RECORDS SUPPLIED START

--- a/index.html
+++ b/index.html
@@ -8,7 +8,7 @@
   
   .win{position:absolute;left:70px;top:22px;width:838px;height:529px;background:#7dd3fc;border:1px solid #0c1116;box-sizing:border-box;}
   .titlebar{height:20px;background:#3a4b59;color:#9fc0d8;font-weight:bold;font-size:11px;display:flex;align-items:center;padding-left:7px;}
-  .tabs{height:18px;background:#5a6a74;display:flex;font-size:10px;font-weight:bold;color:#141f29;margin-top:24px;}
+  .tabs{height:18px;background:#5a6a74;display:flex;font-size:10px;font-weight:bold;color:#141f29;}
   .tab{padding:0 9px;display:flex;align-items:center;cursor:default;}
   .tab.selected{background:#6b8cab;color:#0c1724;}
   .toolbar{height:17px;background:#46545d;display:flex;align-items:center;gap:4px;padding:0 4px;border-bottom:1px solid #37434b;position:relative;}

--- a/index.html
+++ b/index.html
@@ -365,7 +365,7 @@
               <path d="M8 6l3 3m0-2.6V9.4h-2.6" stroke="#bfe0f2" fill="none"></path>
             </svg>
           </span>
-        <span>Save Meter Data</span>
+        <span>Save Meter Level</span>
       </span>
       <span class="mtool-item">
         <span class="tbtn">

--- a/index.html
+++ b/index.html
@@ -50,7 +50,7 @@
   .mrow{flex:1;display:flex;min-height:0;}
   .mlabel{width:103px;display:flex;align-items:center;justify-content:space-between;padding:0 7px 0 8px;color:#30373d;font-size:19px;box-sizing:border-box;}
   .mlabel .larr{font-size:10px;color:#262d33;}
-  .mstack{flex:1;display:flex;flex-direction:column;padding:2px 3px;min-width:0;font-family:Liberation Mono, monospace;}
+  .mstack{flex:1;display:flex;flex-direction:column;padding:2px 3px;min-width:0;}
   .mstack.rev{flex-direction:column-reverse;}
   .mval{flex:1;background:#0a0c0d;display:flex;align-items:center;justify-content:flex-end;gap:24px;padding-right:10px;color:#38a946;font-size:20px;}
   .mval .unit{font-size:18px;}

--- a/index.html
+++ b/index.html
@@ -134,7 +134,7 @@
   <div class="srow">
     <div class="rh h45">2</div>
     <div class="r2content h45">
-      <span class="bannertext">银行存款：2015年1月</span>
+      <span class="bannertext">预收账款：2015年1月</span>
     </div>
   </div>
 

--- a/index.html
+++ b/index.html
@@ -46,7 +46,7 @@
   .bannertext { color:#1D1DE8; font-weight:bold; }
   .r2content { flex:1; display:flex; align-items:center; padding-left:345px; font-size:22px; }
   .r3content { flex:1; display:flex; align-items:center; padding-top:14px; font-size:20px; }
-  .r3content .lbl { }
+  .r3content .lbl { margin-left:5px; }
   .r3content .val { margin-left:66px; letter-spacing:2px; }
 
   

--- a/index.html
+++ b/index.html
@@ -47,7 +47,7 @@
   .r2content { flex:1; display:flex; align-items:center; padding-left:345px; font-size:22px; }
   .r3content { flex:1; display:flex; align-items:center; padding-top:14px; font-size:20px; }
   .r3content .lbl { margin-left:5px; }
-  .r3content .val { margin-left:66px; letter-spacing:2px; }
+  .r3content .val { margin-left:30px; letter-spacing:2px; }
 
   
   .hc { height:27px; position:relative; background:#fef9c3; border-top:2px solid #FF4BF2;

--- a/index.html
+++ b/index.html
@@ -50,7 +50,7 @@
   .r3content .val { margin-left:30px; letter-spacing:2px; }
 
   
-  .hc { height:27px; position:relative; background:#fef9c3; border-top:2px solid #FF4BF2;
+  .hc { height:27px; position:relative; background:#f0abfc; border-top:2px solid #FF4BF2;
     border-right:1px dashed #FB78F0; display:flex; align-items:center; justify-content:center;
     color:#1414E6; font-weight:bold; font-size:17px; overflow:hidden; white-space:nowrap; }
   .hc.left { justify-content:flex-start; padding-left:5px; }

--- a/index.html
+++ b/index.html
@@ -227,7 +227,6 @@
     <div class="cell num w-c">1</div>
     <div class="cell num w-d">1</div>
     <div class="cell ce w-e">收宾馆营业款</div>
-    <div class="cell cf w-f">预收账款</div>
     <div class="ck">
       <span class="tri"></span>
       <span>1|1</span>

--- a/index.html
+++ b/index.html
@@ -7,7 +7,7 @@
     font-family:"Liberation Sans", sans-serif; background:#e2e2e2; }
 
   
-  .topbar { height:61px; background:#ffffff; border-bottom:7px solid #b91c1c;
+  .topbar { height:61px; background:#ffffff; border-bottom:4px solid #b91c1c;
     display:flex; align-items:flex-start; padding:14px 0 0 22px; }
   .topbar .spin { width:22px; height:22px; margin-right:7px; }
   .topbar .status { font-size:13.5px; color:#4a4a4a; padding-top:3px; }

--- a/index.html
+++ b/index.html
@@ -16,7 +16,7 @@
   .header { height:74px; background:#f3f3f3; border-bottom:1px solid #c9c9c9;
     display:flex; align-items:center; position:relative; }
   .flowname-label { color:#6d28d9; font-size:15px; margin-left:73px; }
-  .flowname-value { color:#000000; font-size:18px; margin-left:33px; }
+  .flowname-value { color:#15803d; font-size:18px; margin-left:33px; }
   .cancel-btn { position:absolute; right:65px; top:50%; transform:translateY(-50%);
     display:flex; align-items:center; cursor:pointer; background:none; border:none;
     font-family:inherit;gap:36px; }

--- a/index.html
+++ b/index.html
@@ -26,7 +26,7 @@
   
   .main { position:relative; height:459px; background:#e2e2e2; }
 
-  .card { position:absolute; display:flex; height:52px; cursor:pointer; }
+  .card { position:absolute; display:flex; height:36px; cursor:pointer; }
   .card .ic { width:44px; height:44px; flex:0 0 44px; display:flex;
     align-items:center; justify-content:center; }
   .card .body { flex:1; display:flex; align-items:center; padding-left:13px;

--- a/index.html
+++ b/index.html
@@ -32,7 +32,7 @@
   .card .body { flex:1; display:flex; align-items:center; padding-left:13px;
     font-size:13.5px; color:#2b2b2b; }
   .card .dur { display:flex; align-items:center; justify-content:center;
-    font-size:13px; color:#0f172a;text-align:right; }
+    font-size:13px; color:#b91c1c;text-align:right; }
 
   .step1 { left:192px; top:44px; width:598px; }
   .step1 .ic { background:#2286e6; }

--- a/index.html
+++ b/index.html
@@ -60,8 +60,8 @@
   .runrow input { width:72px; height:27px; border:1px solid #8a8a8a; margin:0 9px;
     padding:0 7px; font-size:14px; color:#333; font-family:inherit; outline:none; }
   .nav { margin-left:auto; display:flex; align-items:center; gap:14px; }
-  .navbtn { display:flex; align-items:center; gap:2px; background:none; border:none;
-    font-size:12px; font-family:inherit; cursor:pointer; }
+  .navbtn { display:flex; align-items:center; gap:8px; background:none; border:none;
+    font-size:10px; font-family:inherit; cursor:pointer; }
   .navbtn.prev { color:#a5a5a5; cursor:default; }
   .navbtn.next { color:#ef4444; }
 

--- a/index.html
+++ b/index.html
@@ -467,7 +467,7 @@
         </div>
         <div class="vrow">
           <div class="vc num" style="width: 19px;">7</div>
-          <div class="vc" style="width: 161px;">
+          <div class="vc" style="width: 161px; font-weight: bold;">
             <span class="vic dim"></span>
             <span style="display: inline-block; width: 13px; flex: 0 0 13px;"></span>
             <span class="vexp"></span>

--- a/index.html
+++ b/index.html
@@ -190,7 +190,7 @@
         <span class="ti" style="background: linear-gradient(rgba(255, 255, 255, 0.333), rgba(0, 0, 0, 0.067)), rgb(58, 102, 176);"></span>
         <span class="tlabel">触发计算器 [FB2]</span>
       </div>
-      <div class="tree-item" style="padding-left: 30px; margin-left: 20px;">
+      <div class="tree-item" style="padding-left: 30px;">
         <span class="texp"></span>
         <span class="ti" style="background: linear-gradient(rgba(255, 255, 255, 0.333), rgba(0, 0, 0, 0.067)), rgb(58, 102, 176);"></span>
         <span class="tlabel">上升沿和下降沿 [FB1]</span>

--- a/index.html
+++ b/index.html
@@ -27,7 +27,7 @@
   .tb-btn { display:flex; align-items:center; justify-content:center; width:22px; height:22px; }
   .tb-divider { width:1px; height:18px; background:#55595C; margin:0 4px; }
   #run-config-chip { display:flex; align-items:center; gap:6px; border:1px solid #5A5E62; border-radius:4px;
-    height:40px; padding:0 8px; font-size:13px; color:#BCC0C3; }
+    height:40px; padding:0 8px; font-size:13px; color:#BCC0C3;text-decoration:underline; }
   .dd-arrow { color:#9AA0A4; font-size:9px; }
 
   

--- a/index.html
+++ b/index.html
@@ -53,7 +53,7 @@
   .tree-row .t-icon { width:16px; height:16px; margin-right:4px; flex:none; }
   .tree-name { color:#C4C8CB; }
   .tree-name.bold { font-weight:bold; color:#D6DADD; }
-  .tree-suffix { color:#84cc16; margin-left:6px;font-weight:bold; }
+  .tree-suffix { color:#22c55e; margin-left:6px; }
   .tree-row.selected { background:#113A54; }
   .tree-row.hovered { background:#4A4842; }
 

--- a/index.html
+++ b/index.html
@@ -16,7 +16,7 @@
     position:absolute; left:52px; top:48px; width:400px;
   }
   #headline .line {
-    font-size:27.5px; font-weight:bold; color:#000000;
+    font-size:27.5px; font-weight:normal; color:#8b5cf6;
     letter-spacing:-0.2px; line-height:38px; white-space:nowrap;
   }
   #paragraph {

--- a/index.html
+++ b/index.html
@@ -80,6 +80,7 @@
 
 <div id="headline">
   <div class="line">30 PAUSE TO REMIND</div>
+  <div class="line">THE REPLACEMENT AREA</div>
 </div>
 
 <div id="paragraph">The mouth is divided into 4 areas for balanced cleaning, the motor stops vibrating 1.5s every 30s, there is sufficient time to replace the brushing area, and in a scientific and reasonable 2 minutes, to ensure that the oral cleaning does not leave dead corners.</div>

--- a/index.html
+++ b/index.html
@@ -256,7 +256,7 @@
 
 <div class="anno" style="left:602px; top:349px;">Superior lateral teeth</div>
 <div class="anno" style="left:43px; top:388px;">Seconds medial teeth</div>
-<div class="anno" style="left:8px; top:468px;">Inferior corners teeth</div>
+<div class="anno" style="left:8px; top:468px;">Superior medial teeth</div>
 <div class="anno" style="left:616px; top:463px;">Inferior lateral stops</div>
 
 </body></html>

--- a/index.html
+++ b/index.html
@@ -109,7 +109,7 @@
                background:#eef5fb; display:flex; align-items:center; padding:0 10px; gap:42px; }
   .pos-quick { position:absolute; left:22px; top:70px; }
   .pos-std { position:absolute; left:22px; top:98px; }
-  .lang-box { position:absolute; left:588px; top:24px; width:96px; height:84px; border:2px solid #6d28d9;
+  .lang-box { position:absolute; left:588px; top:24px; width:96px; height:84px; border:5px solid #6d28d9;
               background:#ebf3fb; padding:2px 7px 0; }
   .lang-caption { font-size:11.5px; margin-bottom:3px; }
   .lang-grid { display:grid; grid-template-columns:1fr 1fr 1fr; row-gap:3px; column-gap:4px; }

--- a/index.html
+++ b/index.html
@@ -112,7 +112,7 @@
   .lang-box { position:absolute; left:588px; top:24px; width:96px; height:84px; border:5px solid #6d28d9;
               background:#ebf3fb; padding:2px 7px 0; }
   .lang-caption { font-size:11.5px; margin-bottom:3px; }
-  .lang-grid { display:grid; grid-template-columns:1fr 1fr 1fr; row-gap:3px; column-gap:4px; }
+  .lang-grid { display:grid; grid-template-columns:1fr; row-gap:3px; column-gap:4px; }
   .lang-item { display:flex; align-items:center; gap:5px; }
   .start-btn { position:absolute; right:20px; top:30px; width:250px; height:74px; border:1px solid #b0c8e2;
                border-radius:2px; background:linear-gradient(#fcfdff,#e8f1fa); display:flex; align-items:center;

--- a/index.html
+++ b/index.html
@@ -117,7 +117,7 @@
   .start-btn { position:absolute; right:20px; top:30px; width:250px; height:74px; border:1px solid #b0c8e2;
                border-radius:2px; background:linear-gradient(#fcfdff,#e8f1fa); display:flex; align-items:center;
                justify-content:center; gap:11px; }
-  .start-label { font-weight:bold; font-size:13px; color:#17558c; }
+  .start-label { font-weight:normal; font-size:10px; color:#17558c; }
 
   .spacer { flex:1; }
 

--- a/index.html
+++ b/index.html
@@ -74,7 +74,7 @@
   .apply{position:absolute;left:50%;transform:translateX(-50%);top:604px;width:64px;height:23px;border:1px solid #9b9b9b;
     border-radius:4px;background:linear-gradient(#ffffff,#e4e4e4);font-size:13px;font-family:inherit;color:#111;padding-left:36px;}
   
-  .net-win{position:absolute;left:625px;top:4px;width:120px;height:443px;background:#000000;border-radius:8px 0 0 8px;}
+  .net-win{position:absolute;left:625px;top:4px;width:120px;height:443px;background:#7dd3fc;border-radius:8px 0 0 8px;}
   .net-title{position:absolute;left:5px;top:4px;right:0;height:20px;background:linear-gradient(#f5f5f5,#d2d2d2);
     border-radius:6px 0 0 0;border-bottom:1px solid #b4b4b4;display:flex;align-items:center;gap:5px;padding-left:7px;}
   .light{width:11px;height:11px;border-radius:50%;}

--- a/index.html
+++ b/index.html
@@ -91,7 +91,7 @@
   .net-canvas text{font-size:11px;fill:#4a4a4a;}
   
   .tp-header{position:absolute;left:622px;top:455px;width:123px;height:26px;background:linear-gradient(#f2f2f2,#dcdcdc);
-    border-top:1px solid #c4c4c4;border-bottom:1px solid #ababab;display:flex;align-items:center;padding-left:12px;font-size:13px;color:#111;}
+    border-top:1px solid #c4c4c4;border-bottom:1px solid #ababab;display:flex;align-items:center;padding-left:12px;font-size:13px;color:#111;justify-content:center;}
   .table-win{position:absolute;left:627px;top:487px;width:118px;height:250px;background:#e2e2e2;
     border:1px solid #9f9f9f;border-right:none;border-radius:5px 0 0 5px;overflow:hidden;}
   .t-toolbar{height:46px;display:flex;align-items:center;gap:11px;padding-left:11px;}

RECORDS SUPPLIED END

§ **WHAT IS REQUIRED**
Search the records for the string "default" and return every line in which it occurs.

§ **SOLUTION BELOW**
   .tab{padding:0 9px;display:flex;align-items:center;cursor:default;}
   .navbtn.prev { color:#a5a5a5; cursor:default; }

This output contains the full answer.